Contents
This page is in group Technology. Coding with timeouts may be the only correct solution, but it may also become one of your worst coding nightmares. Reading it over this may be a rather complicated note that perhaps requires that you have some experience.
«Timeouts and several parties causing antiresonance stop»
..because that might have been a verbose title. I piggy-back on the «antiresonance» term (see Wiki-refs below) here to imply that some software may become part of an oscillation without actually noticing it and causing the system to stop and thus malfunction. This figure gave me the mental picture to remember it by:
By Deltacrux – Own work, CC BY-SA 3.0,
https://commons.wikimedia.org/w/index.php?curid=31228298
Figure text: «Animation showing time evolution to the antiresonant steady-state of two coupled pendula. The red arrow represents a driving force acting on the left pendulum.»
It’s described in the Wikipedia Antiresonance Applications chapter (copy here 15April2016, original is here):
An important result in the theory of antiresonances is that they can be interpreted as the resonances of the system fixed at the excitation point. This can be seen in the pendulum animation above: the steady-state antiresonant situation is the same as if the left pendulum were fixed and could not oscillate. An important corollary of this result is that the antiresonances of a system are independent of the properties of the driven oscillator; i.e. they do not change if the resonance frequency or damping coefficient of the driven oscillator are altered.
This result makes antiresonances useful in characterizing complex coupled systems which cannot be easily separated into their constituent components. The resonance frequencies of the system depend on the properties of all components and their couplings, and are independent of which is driven.
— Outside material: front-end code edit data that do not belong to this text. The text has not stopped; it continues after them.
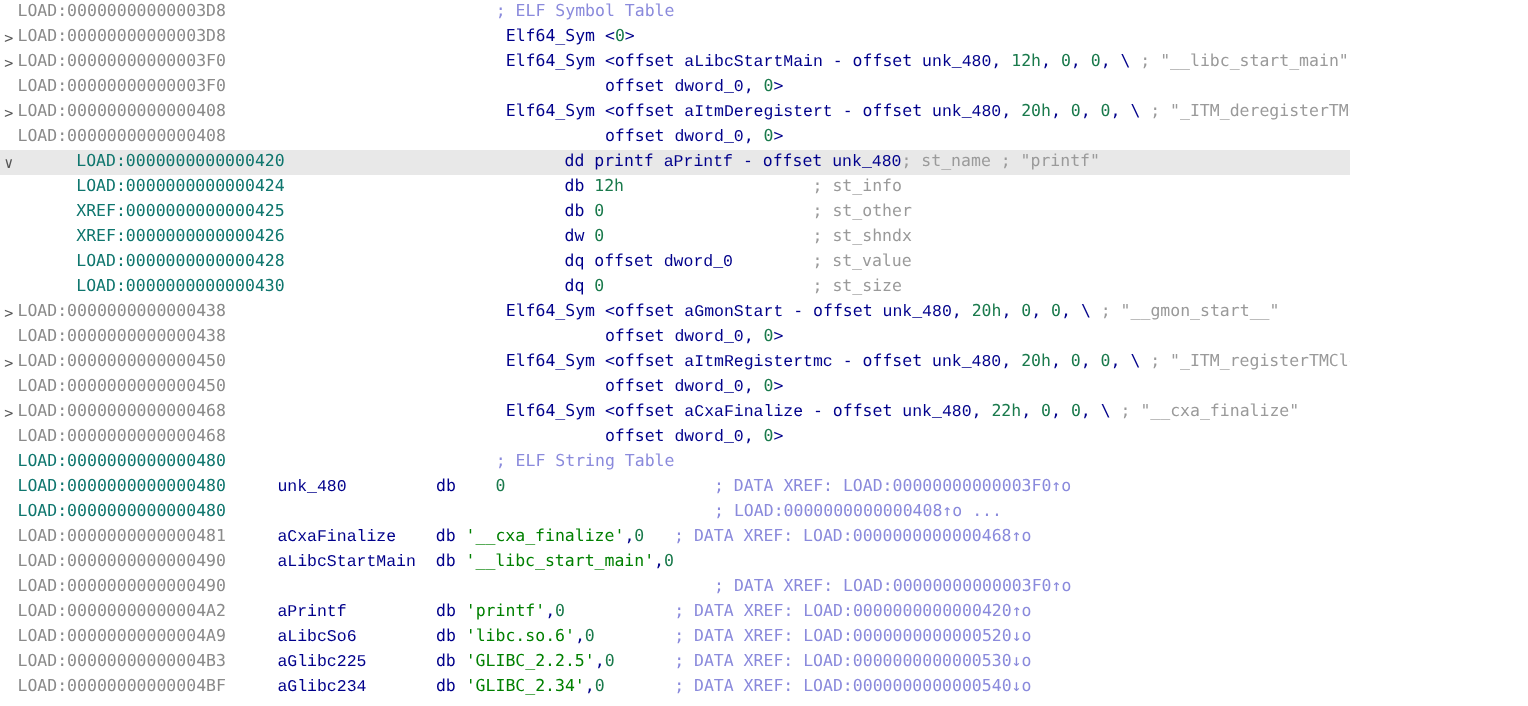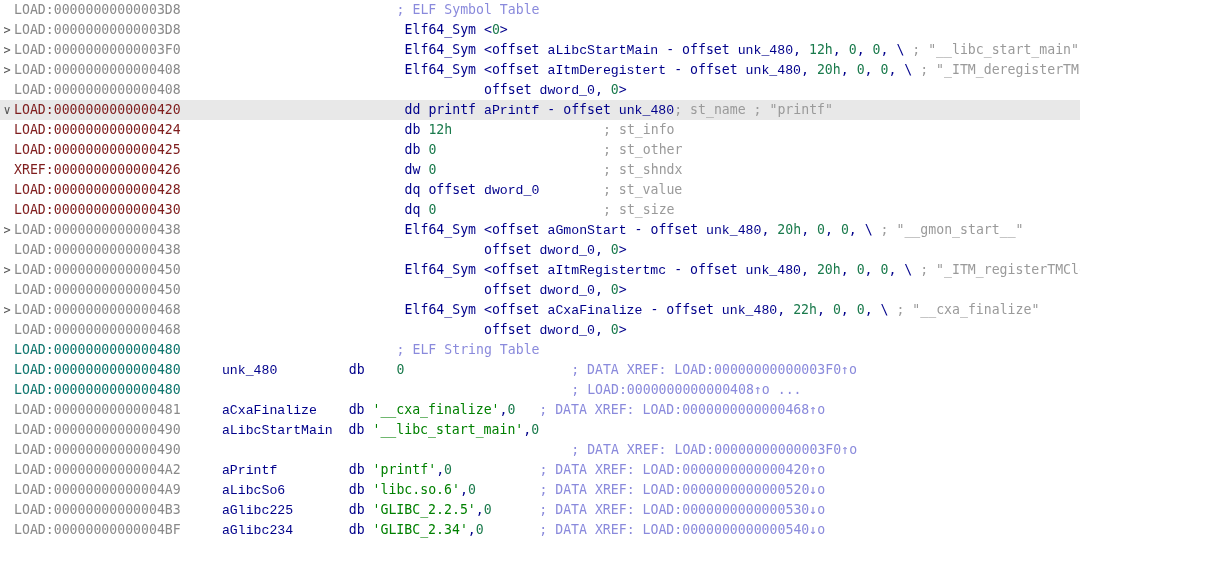--- a/index.html
+++ b/index.html
@@ -74,6 +74,7 @@
     <div class="row"><span class="gutter"></span><span class="addr">LOAD:00000000000003D8</span><span class="body"><span class="hdrcmt">                       ; ELF Symbol Table</span></span></div>
     <div class="row"><span class="gutter">&gt;</span><span class="addr">LOAD:00000000000003D8</span><span class="body"><span class="plain">                        </span><span class="kw">Elf64_Sym &lt;</span><span class="num">0</span><span class="kw">&gt;</span></span></div>
     <div class="row"><span class="gutter">&gt;</span><span class="addr">LOAD:00000000000003F0</span><span class="body"><span class="plain">                        </span><span class="kw">Elf64_Sym &lt;offset </span><span class="name">aLibcStartMain</span><span class="kw"> - offset </span><span class="name">unk_480</span><span class="kw">, </span><span class="num">12h</span><span class="kw">, </span><span class="num">0</span><span class="kw">, </span><span class="num">0</span><span class="kw">, \ </span><span class="cmt">; "__libc_start_main"</span></span></div>
+    <div class="row"><span class="gutter"></span><span class="addr">LOAD:00000000000003F0</span><span class="body"><span class="plain">                                  </span><span class="kw">offset </span><span class="name">dword_0</span><span class="kw">, </span><span class="num">0</span><span class="kw">&gt;</span></span></div>
     <div class="row"><span class="gutter">&gt;</span><span class="addr">LOAD:0000000000000408</span><span class="body"><span class="plain">                        </span><span class="kw">Elf64_Sym &lt;offset </span><span class="name">aItmDeregistert</span><span class="kw"> - offset </span><span class="name">unk_480</span><span class="kw">, </span><span class="num">20h</span><span class="kw">, </span><span class="num">0</span><span class="kw">, </span><span class="num">0</span><span class="kw">, \ </span><span class="cmt">; "_ITM_deregisterTMCloneTable"</span></span></div>
     <div class="row"><span class="gutter"></span><span class="addr">LOAD:0000000000000408</span><span class="body"><span class="plain">                                  </span><span class="kw">offset </span><span class="name">dword_0</span><span class="kw">, </span><span class="num">0</span><span class="kw">&gt;</span></span></div>
     <div class="row selected"><span class="gutter">∨</span><span class="addr named">LOAD:0000000000000420</span><span class="body"><span class="plain">                        </span><span class="kw">dd printf </span><span class="name">aPrintf</span><span class="kw"> - offset </span><span class="name">unk_480</span><span class="cmt">; st_name ; "printf"</span></span></div>

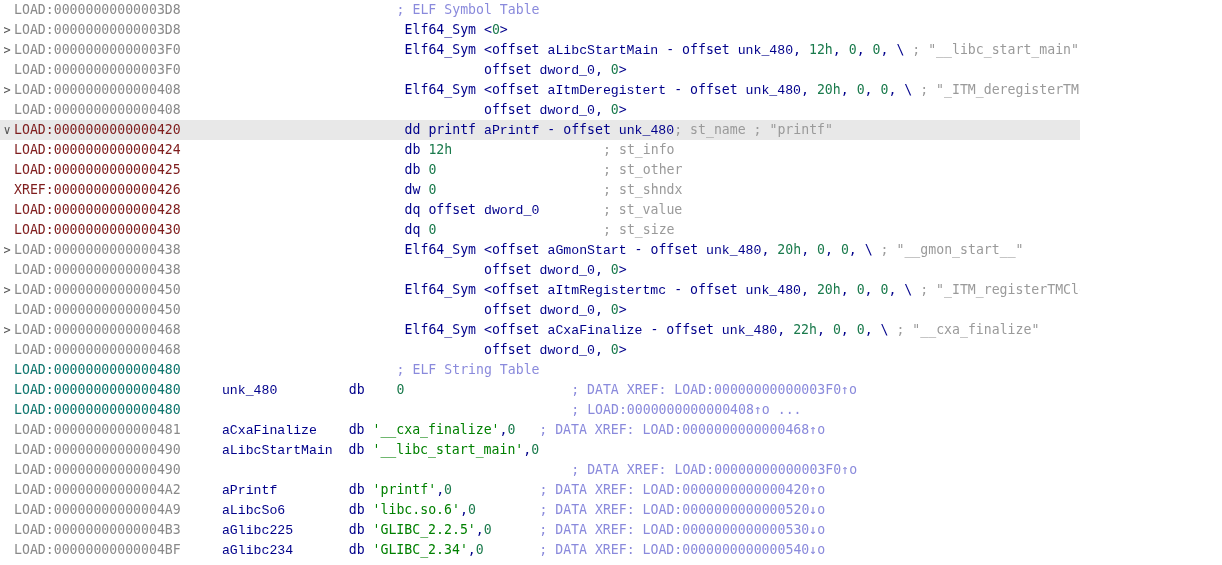--- a/index.html
+++ b/index.html
@@ -47,7 +47,8 @@
     color: #8a8a8a;
   }
   .addr.named {
-    color: #7f1d1d;
+    color: #0f766e;
+    margin-left: 47px;
   }
   .addr.strtab {
     color: #0f766e;

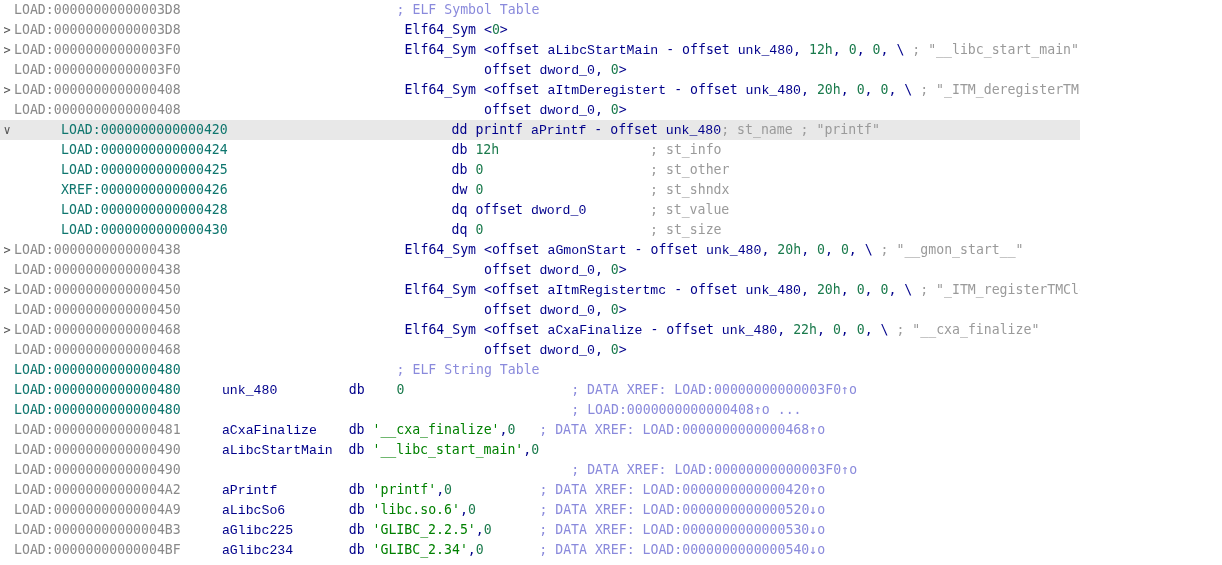--- a/index.html
+++ b/index.html
@@ -80,7 +80,7 @@
     <div class="row"><span class="gutter"></span><span class="addr">LOAD:0000000000000408</span><span class="body"><span class="plain">                                  </span><span class="kw">offset </span><span class="name">dword_0</span><span class="kw">, </span><span class="num">0</span><span class="kw">&gt;</span></span></div>
     <div class="row selected"><span class="gutter">∨</span><span class="addr named">LOAD:0000000000000420</span><span class="body"><span class="plain">                        </span><span class="kw">dd printf </span><span class="name">aPrintf</span><span class="kw"> - offset </span><span class="name">unk_480</span><span class="cmt">; st_name ; "printf"</span></span></div>
     <div class="row"><span class="gutter"></span><span class="addr named">LOAD:0000000000000424</span><span class="body"><span class="plain">                        </span><span class="kw">db </span><span class="num">12h</span><span class="plain">                   </span><span class="cmt">; st_info</span></span></div>
-    <div class="row"><span class="gutter"></span><span class="addr named">LOAD:0000000000000425</span><span class="body"><span class="plain">                        </span><span class="kw">db </span><span class="num">0</span><span class="plain">                     </span><span class="cmt">; st_other</span></span></div>
+    <div class="row"><span class="gutter"></span><span class="addr named">XREF:0000000000000425</span><span class="body"><span class="plain">                        </span><span class="kw">db </span><span class="num">0</span><span class="plain">                     </span><span class="cmt">; st_other</span></span></div>
     <div class="row"><span class="gutter"></span><span class="addr named">XREF:0000000000000426</span><span class="body"><span class="plain">                        </span><span class="kw">dw </span><span class="num">0</span><span class="plain">                     </span><span class="cmt">; st_shndx</span></span></div>
     <div class="row"><span class="gutter"></span><span class="addr named">LOAD:0000000000000428</span><span class="body"><span class="plain">                        </span><span class="kw">dq offset </span><span class="name">dword_0</span><span class="plain">        </span><span class="cmt">; st_value</span></span></div>
     <div class="row"><span class="gutter"></span><span class="addr named">LOAD:0000000000000430</span><span class="body"><span class="plain">                        </span><span class="kw">dq </span><span class="num">0</span><span class="plain">                     </span><span class="cmt">; st_size</span></span></div>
The antiresonances, on the other hand, are dependent upon the component being driven, therefore providing information about how it affects the total system. By driving each component in turn, information about all of the individual subsystems can be obtained, despite the couplings between them.
I am not certain if I really understand this, or if it is relevant for this blog note. However, cognitively it is relevant to me: the two pendulums both being happy doing their own work. But since they are connected then in this case one of them soon takes over and slowly stops the other! One might say that none of them observe this by the amount of their push?
First: delay and polling is ok
This note is about software. More than one component. Then I’d day it’s also about concurrency.
If you do a loop that prints out passed seconds since the start, and do a wait_ms(1000), then firstly you haven’t implemented a good clock (it would slow), but secondly you have shown the use of delay. There’s the SW of the operating system that understands delay and can let the other sw do their job during the waiting time. No problem here.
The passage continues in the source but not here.